Telecoms equipment maker Nokia is forecasting a pick up in profit margins to 10-13% in 2023, as new CEO Pekka Lundmark charts a course to catch up with rivals in the race to deliver 5G networks.
Missteps with strategy during the early phase of the 5G cycle have led the Finnish company to lag behind Sweden’s Ericsson and China’s Huawei in the battle for work on next generation networks.
Lundmark, who took the helm in August, has introduced a new operating model with four business groups, cut his leadership team to 11 from 17 and plans to reduce employee numbers by up to 10,000 in the next two years.
Nokia currently has around 90,000 employees after thousands of job losses in the last few years.
“We have a clear and detailed plan for how we will reset the business, accelerate competitiveness and scale up our lead in the markets we choose to play in,” Lundmark said on Thursday.

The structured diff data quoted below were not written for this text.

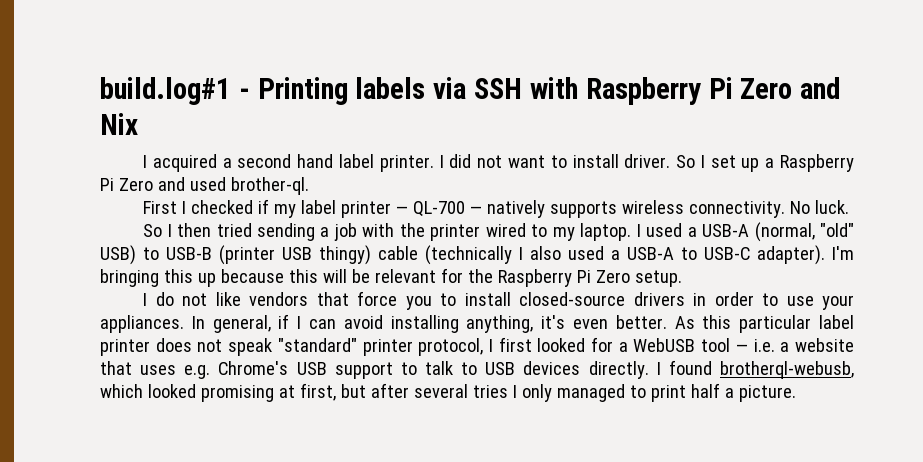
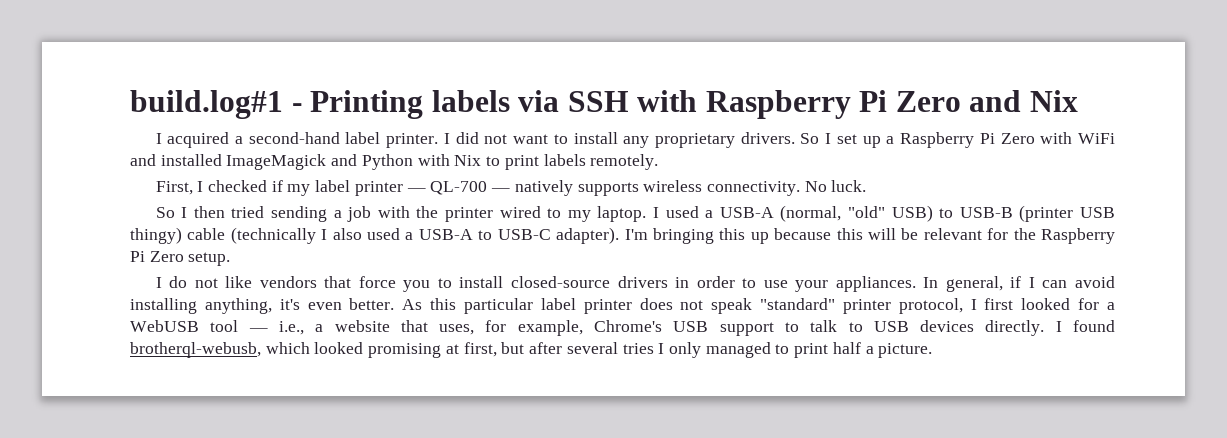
- I acquired a second hand label printer.
+ I acquired a second-hand label printer.
- I did not want to install driver.
+ I did not want to install any proprietary drivers.
- So I set up a Raspberry Pi Zero and used brother-ql.
- First I checked if my label printer — QL-700 — natively supports wireless connectivity.
+ So I set up a Raspberry Pi Zero with WiFi and installed ImageMagick and Python with Nix to print labels remotely.
+ First, I checked if my label printer — QL-700 — natively supports wireless connectivity.
- As this particular label printer does not speak "standard" printer protocol, I first looked for a WebUSB tool — i.e. a website that uses e.g. Chrome's USB support to talk to USB devices directly.
+ As this particular label printer does not speak "standard" printer protocol, I first looked for a WebUSB tool — i.e., a website that uses, for example, Chrome's USB support to talk to USB devices directly.

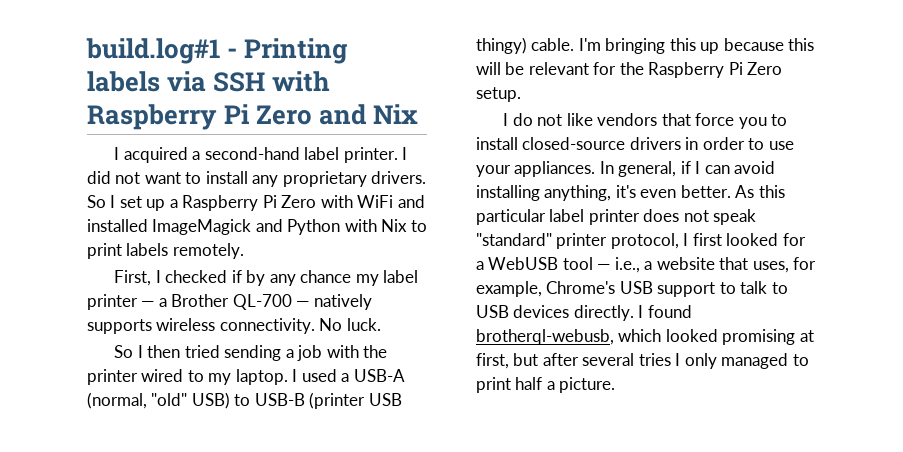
- First, I checked if my label printer — QL-700 — natively supports wireless connectivity.
+ First, I checked if by any chance my label printer — a Brother QL-700 — natively supports wireless connectivity.
- I used a USB-A (normal, "old" USB) to USB-B (printer USB thingy) cable (technically I also used a USB-A to USB-C adapter).
+ I used a USB-A (normal, "old" USB) to USB-B (printer USB thingy) cable.

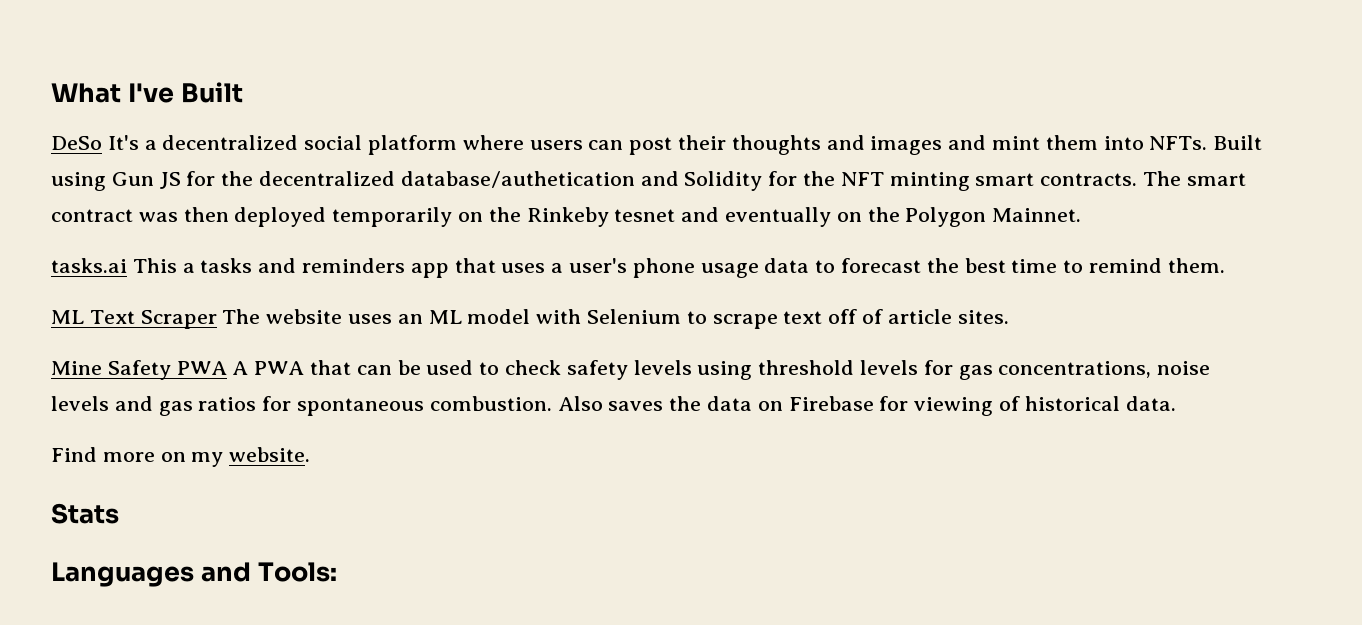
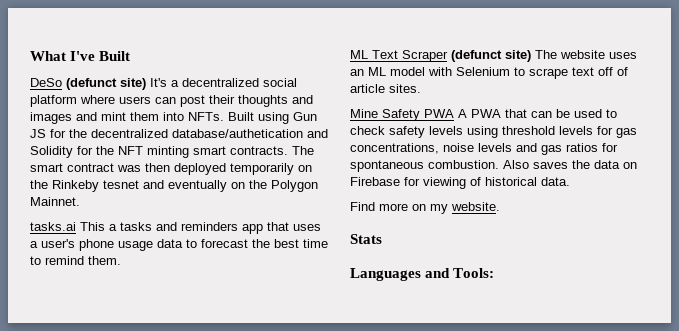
- DeSo It's a decentralized social platform where users can post their thoughts and images and mint them into NFTs.
+ DeSo (defunct site) It's a decentralized social platform where users can post their thoughts and images and mint them into NFTs.
- ML Text Scraper The website uses an ML model with Selenium to scrape text off of article sites.
+ ML Text Scraper (defunct site) The website uses an ML model with Selenium to scrape text off of article sites.

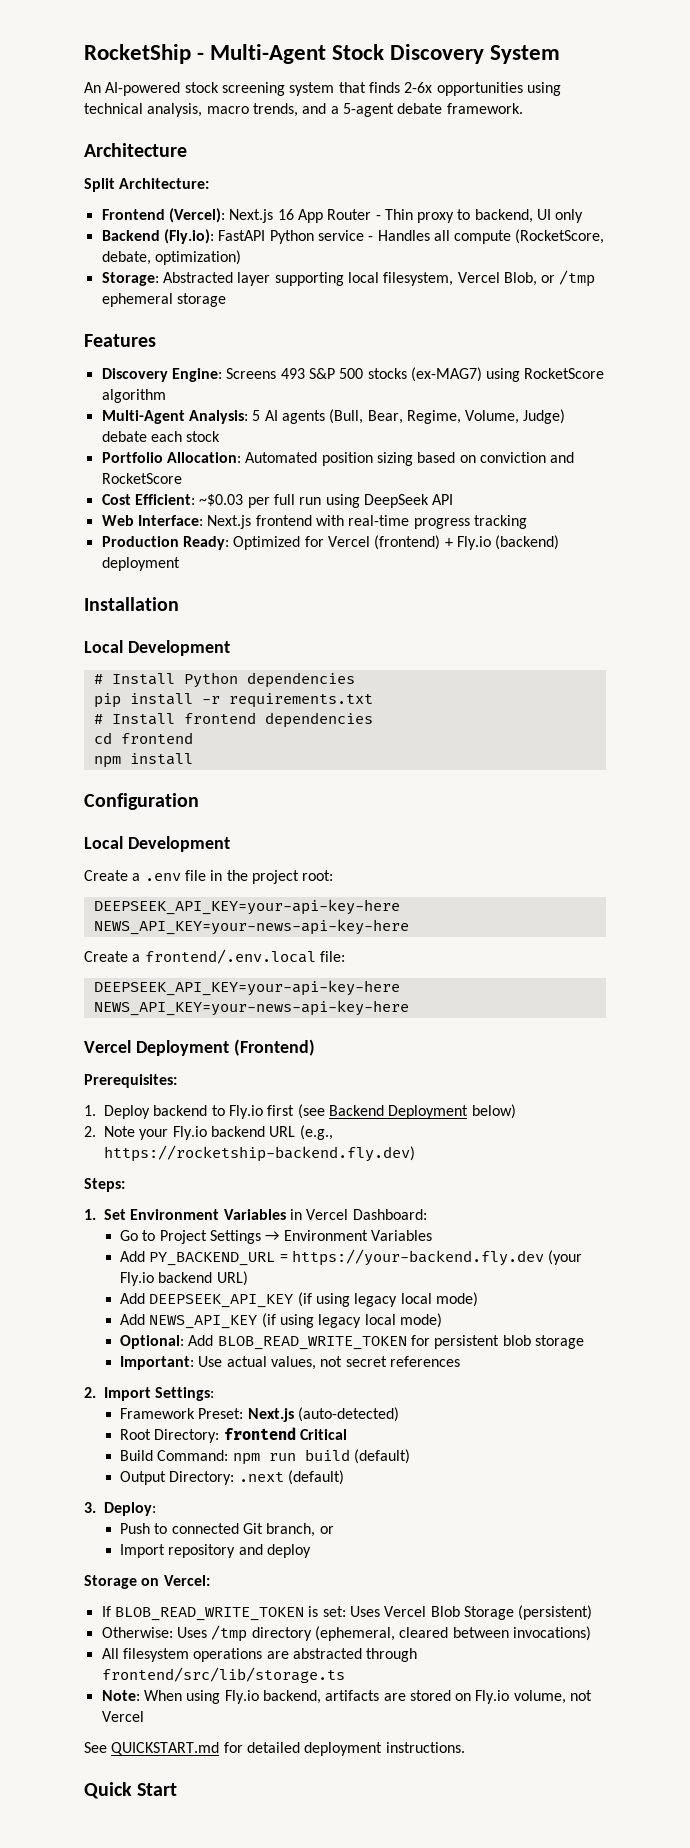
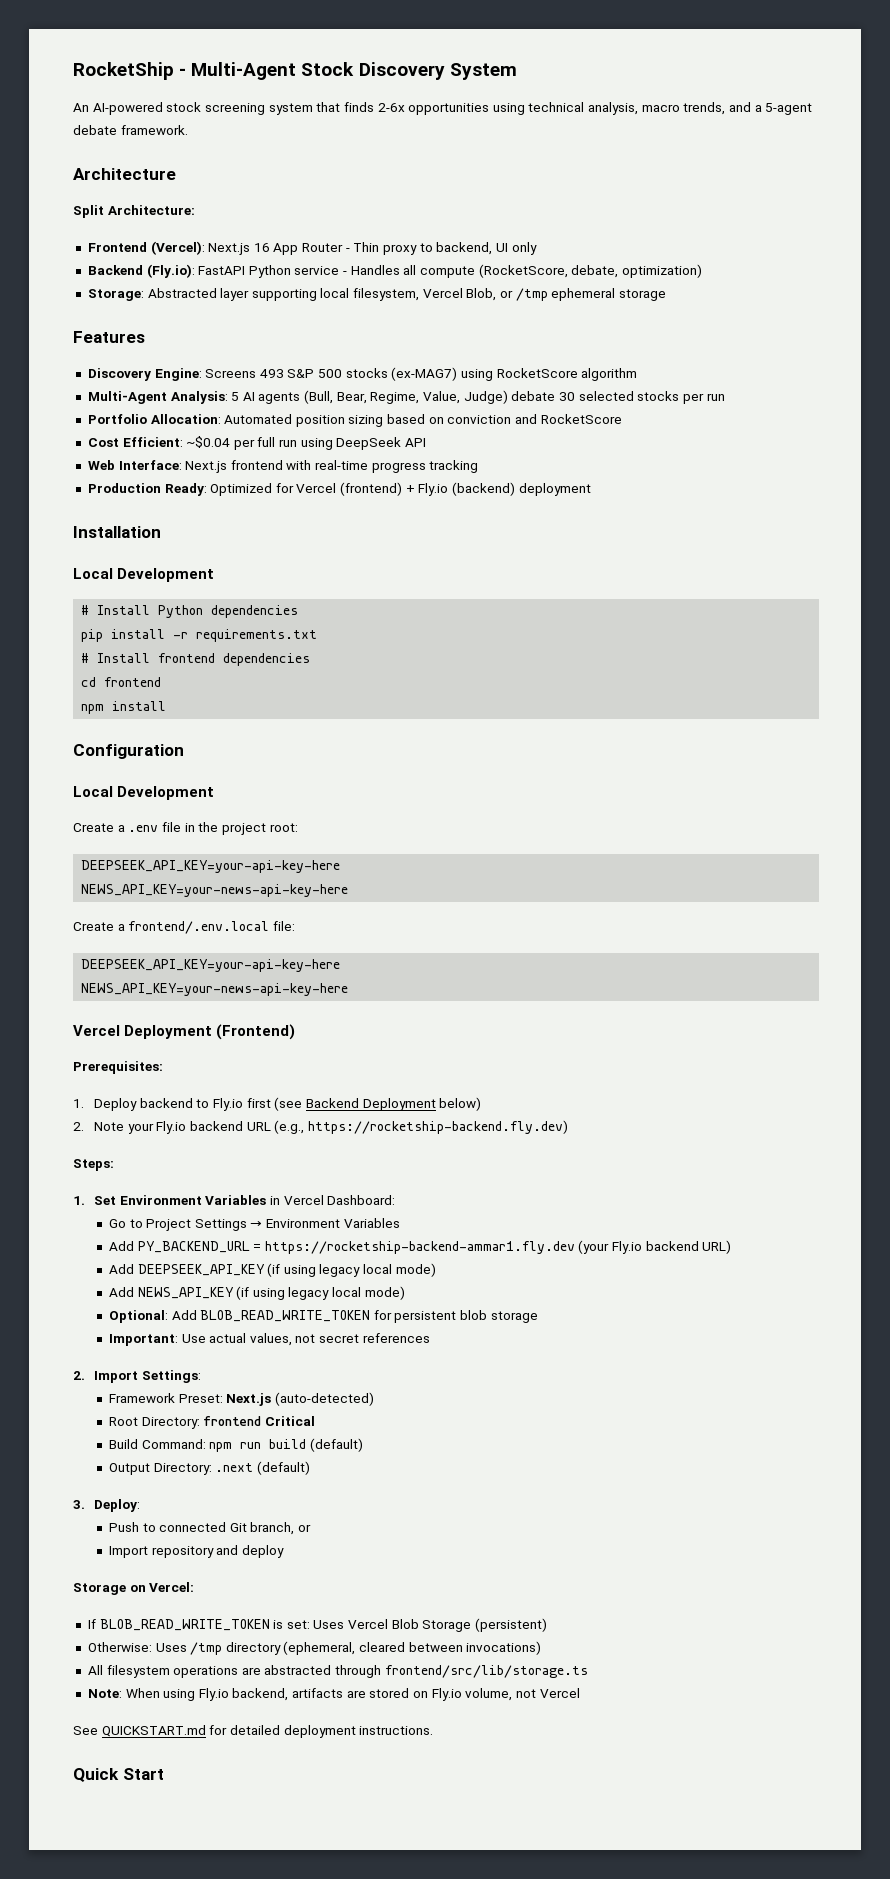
- Multi-Agent Analysis: 5 AI agents (Bull, Bear, Regime, Volume, Judge) debate each stock
+ Multi-Agent Analysis: 5 AI agents (Bull, Bear, Regime, Value, Judge) debate 30 selected stocks per run
- Cost Efficient: ~$0.03 per full run using DeepSeek API
+ Cost Efficient: ~$0.04 per full run using DeepSeek API
- Add PY_BACKEND_URL = https://your-backend.fly.dev (your Fly.io backend URL)
+ Add PY_BACKEND_URL = https://rocketship-backend-ammar1.fly.dev (your Fly.io backend URL)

“This plan will enable us to deliver double-digit comparable operating margins in 2023,” he said.
Nokia said in a statement ahead of presentations to investors later in the day that it also expected to grow faster than the market in 2023.
“It is a big company and the timeframe for turning the ship around is short but the new leadership starts off with more credibility than the old one which was constantly behind on the targets it set,” OP Bank analyst Kimmo Stenvall said.
In October, Nokia had cut its 2020 operating margin guidance to 9% from 9.5% and for 2021 forecast a margin of 7-10%.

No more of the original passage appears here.